Your instructions: How many lines in these entries contain the string "pointer"? Reply with the number alone.

%%

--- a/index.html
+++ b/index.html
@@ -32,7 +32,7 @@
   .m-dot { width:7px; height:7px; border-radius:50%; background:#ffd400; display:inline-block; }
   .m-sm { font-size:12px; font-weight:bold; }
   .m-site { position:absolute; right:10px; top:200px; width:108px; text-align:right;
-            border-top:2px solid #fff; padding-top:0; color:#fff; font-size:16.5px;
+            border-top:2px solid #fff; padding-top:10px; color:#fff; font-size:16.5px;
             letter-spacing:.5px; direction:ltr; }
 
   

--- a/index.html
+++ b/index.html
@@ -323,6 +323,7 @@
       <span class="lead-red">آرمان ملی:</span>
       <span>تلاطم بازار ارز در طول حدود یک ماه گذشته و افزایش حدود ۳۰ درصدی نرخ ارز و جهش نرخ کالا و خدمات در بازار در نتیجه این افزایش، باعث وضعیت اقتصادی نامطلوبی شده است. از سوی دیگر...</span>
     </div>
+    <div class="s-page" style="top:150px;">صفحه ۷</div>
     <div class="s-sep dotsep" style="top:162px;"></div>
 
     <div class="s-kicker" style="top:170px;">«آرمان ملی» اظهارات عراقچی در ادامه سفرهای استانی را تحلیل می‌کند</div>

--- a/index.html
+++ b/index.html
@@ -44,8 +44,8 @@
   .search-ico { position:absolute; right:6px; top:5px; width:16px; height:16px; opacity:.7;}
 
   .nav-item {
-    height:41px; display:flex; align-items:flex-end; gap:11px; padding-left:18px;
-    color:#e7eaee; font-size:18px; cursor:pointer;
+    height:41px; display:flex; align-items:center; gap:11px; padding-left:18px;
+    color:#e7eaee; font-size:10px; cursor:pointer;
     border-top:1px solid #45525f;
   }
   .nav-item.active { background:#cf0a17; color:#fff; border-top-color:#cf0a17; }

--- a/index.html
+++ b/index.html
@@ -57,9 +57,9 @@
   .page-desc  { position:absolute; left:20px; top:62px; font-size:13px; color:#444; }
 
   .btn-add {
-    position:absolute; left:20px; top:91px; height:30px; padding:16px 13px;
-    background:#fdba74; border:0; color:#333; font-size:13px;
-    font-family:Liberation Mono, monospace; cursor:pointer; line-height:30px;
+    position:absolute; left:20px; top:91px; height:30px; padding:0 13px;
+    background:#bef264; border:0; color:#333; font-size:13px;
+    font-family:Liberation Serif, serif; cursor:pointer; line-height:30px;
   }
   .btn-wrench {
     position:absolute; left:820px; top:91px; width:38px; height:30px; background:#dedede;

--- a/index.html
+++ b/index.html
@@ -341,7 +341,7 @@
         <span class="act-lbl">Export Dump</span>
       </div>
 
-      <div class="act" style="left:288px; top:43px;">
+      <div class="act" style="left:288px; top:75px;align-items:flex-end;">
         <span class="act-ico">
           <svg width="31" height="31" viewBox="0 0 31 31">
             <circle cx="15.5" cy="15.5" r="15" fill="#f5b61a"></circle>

%%

Answer area: 4